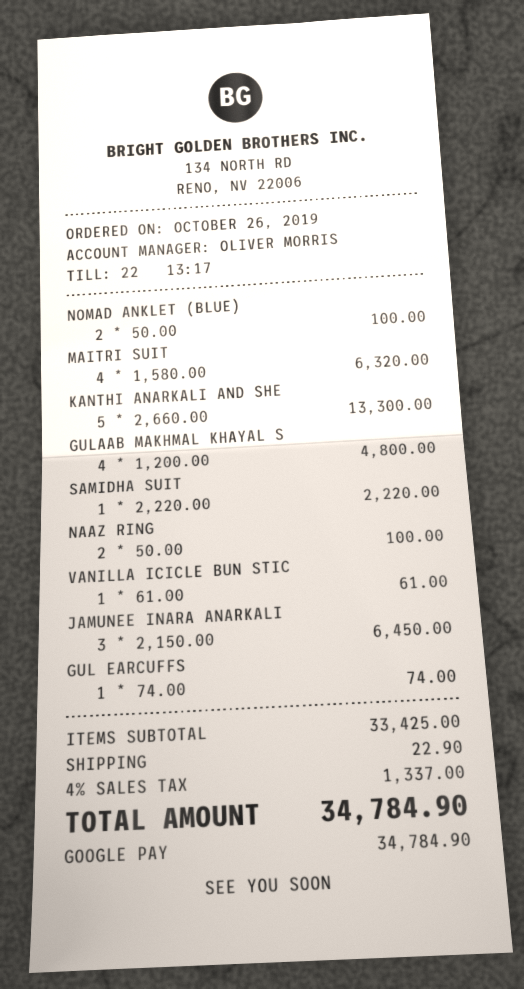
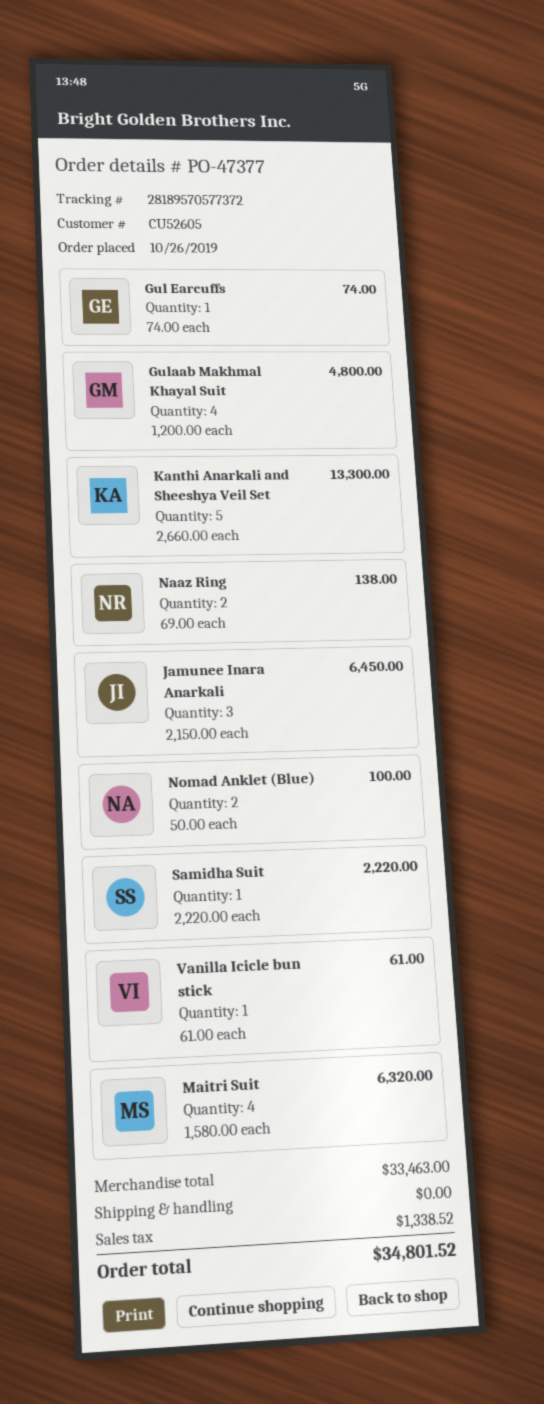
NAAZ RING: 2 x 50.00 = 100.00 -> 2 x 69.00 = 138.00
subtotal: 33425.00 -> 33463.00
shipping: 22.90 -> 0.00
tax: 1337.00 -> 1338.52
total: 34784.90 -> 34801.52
...
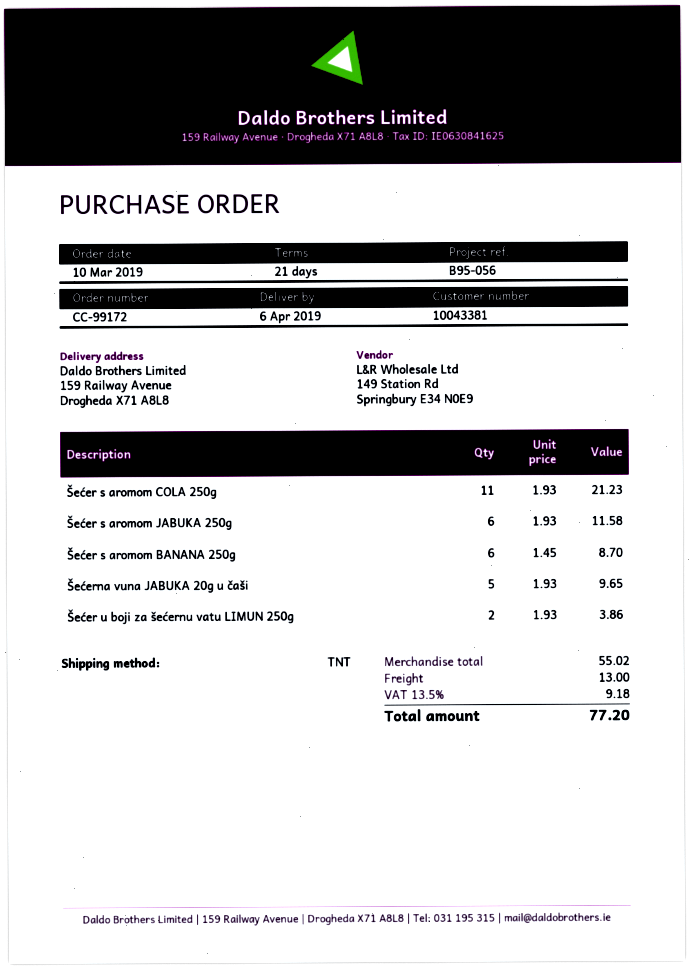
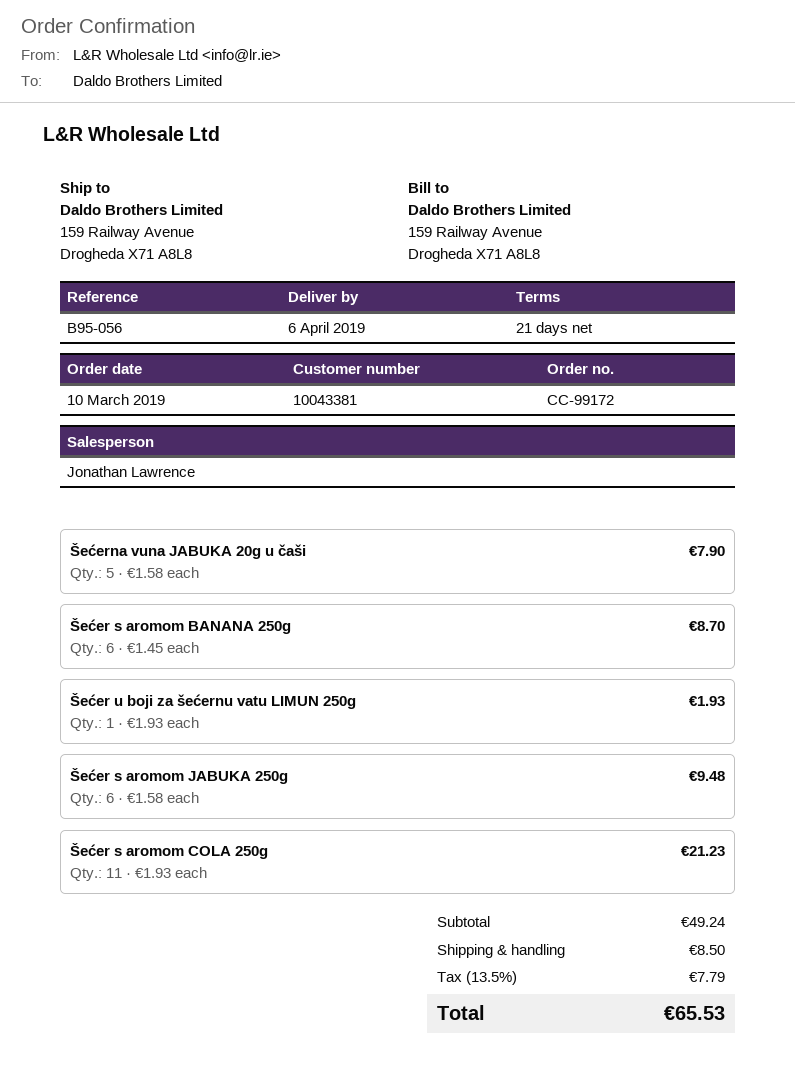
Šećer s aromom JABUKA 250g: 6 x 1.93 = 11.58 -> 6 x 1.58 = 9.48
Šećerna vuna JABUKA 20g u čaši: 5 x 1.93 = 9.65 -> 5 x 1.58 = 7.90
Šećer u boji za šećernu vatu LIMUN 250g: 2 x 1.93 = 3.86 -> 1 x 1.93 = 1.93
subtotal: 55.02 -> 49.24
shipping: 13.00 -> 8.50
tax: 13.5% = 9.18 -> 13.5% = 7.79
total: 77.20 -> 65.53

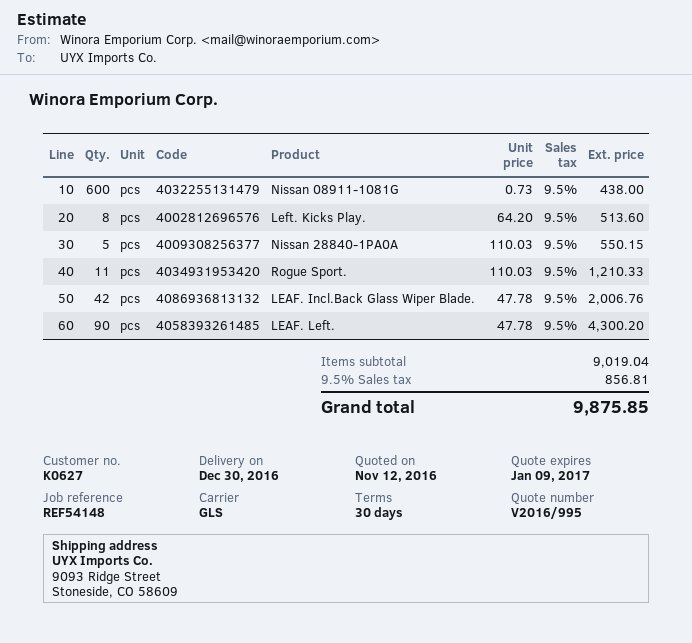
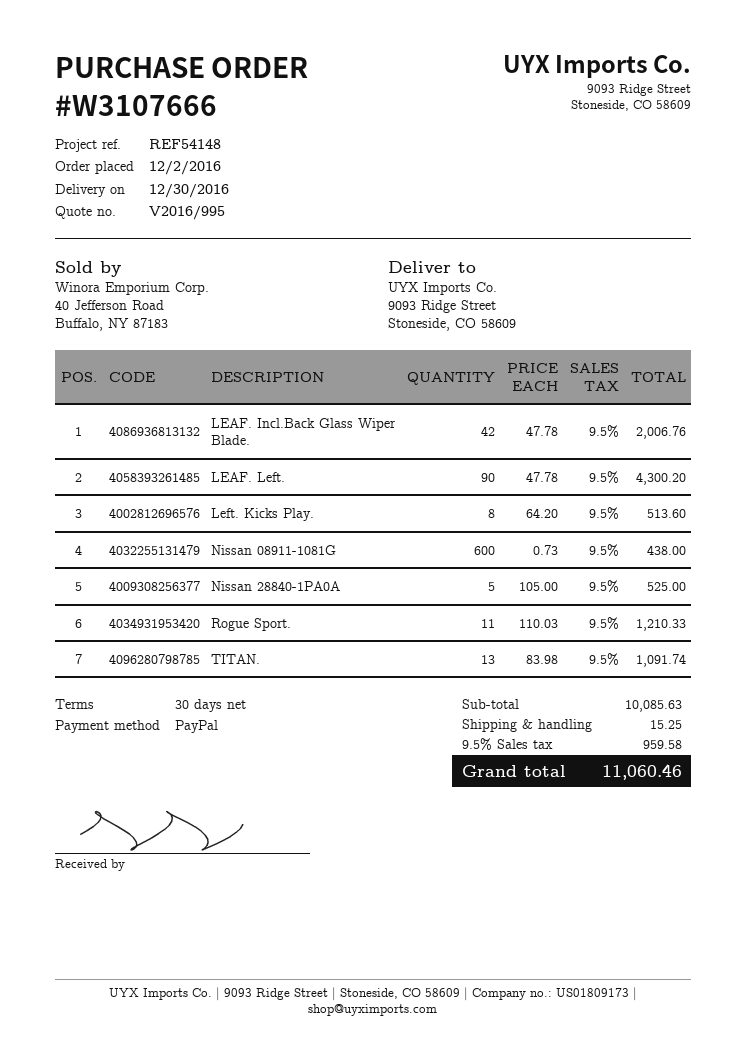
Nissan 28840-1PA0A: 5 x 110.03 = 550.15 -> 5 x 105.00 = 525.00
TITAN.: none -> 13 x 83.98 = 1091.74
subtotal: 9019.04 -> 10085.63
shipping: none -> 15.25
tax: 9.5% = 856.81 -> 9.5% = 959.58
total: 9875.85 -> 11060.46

• [Directions for this task]
Going by the data above, give back only the lines from the one containing "shipping: 13.00 -> 8.50" through the one containing "total: 9875.85 -> 11060.46", exactly as they stand, both ends included and no images.

• [Solution]
shipping: 13.00 -> 8.50
tax: 13.5% = 9.18 -> 13.5% = 7.79
total: 77.20 -> 65.53

Nissan 28840-1PA0A: 5 x 110.03 = 550.15 -> 5 x 105.00 = 525.00
TITAN.: none -> 13 x 83.98 = 1091.74
subtotal: 9019.04 -> 10085.63
shipping: none -> 15.25
tax: 9.5% = 856.81 -> 9.5% = 959.58
total: 9875.85 -> 11060.46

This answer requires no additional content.